Ce deuxième méfait (le troisième si l’on compte le EP "Crown Of The Ancients") de Krohm part avec de sérieux handicaps : un titre d’une navrante banalité, digne d’une mauvaise bande horrifique de série B et surtout une pochette des bois qui l’est encore davantage. En soi figurer une forêt, dont on ne perçoit que le faîte des arbres qui la peuplent, peut donner de très belles choses, à condition toutefois que ce thème formel récurrent du genre soit transcendé. Mais en 2007, proposer une telle photo en noir et blanc, aussi belle soit-elle, sans aucun effort de conceptualisation s’avère tout de même un peu limite ! Ce ne sont bien entendu là que des détails direz-vous. Si la musique est réussie, qu’est-ce que cela peut bien faire après tout que le visuel de "The Haunting Presence" ressemble à mille autres ?

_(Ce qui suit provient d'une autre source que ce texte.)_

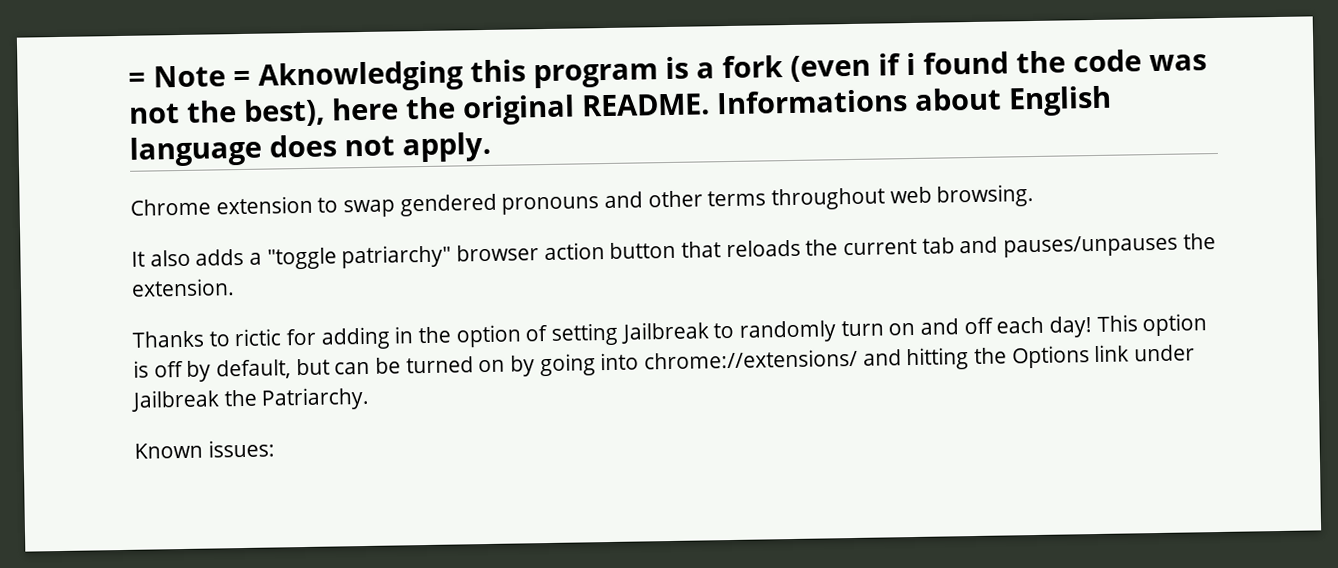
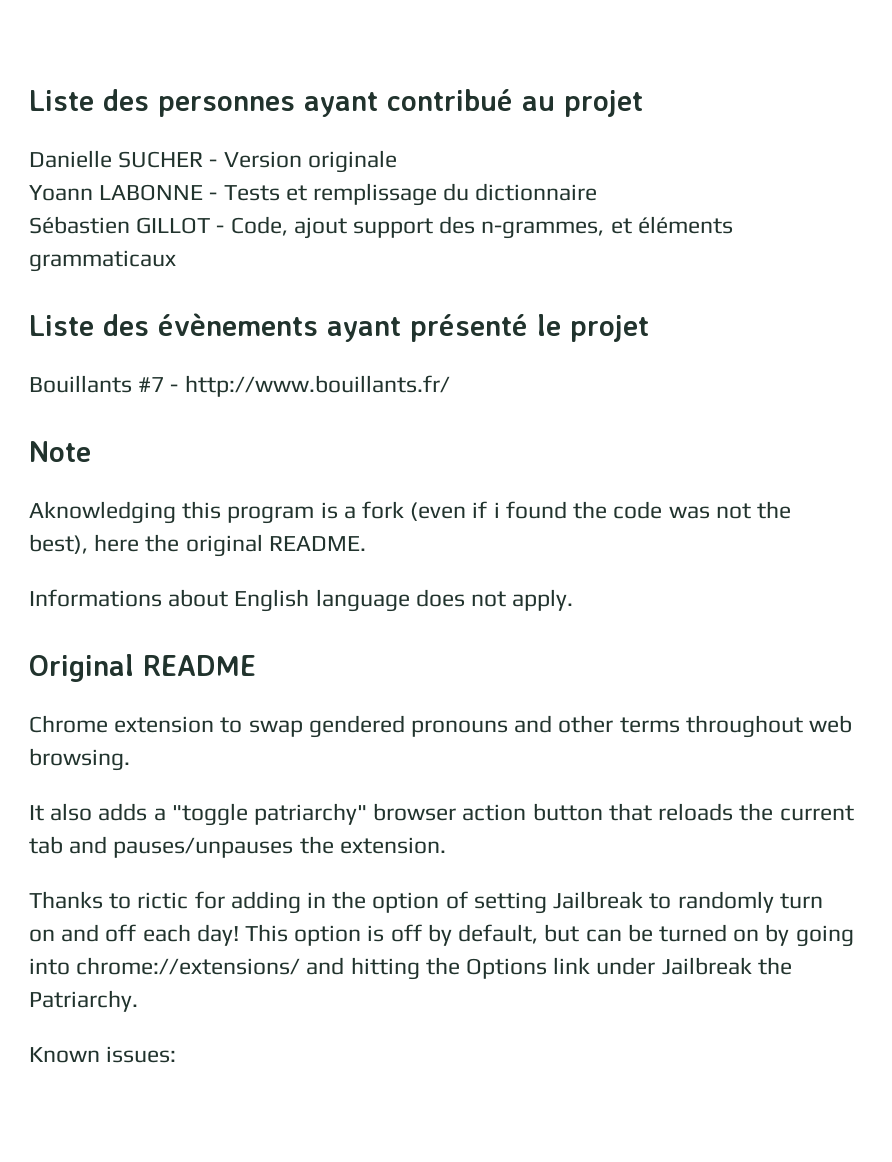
[128,72,146,88] = -> [29,89,643,117] [29,150,397,173] [29,183,598,206] [29,216,733,239] [29,250,176,272] [29,313,649,342] [29,375,450,397] Liste des personnes ayant contribué au projet // Danielle SUCHER - Version originale // Yoann LABONNE - Tests et remplissage du dictionnaire // Sébastien GILLOT - Code, ajout support des n-grammes, et éléments grammaticaux // Liste des évènements ayant présenté le projet // Bouillants #7 - http://www.bouillants.fr/ //
[233,70,251,87] = -> (91, 451) //
(710, 105) none -> (366, 543) //
(491, 147) none -> [29,654,256,682] // Original README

Mais voilà, une fois la galette avalée par la platine, et les premières notes vomies par les enceintes, on se dit tout d’abord que Numinas (ex-claviériste du grand Evoken tout de même), unique membre de ce qui est donc un one-man band, ne s’est pas trop cassé la tête cette fois-ci, se contentant de reproduire un art noir lancinant et suicidaire, au substrat à la limite du doom et pollué par des guitares grésillantes, qui reste inchangé (ou presque) depuis les Tables de la Loi que forment les premiers Burzum.
Néanmoins, comme souvent avec le genre, la richesse, la beauté de ses offrandes ne se dévoilent pas dès les préliminaires. Ainsi, c’est peu à peu que "The Haunting Presence" commence à faire son trou, à laminer l’âme, à nous écorcher. Si 'I Respiri Delle Ombre' et 'Relic' sont des agressions efficaces mais dépourvues de surprises, le rapide et entêtant 'Black Shores' et ses riffs presque katatoniesques, ainsi que le douloureusement mélancolique 'Lifeless Serenade' sont, quant à eux, pour beaucoup dans l’envoûtement que cet album finit par créer. 'Memories Of The Flesh', enténébré par des lignes de guitares qui vous labourent tel un scalpel du fait de leur lancinante répétition, est du même tonneau.
Bien qu’elles ne rechignent pas à s’accélérer de temps à autre (comme durant le superbe 'Tra La Carne E Il Nulla'), ces longues plages souvent hypnotiques, ont quelque chose de marches funèbres hivernales, de lentes plongées dans un puits de souffrance sans fin. Elles exsudent un tel mal-être, moindre cependant que chez Leviathan notamment ou chez le maître spirituel norvégien, qu’elles en deviennent presque introspectives.
Et si ses deux aînés réussissaient davantage à forger des atmosphères obscures et ténébreuses, "The Haunting Presence" reste un très bon disque de black metal et démontre plus que jamais que si le genre a encore des choses à dire, c’est un petit peu en Scandinavie mais surtout quelque part entre les Etats-Unis et l’Europe de l’Est que ça se passe.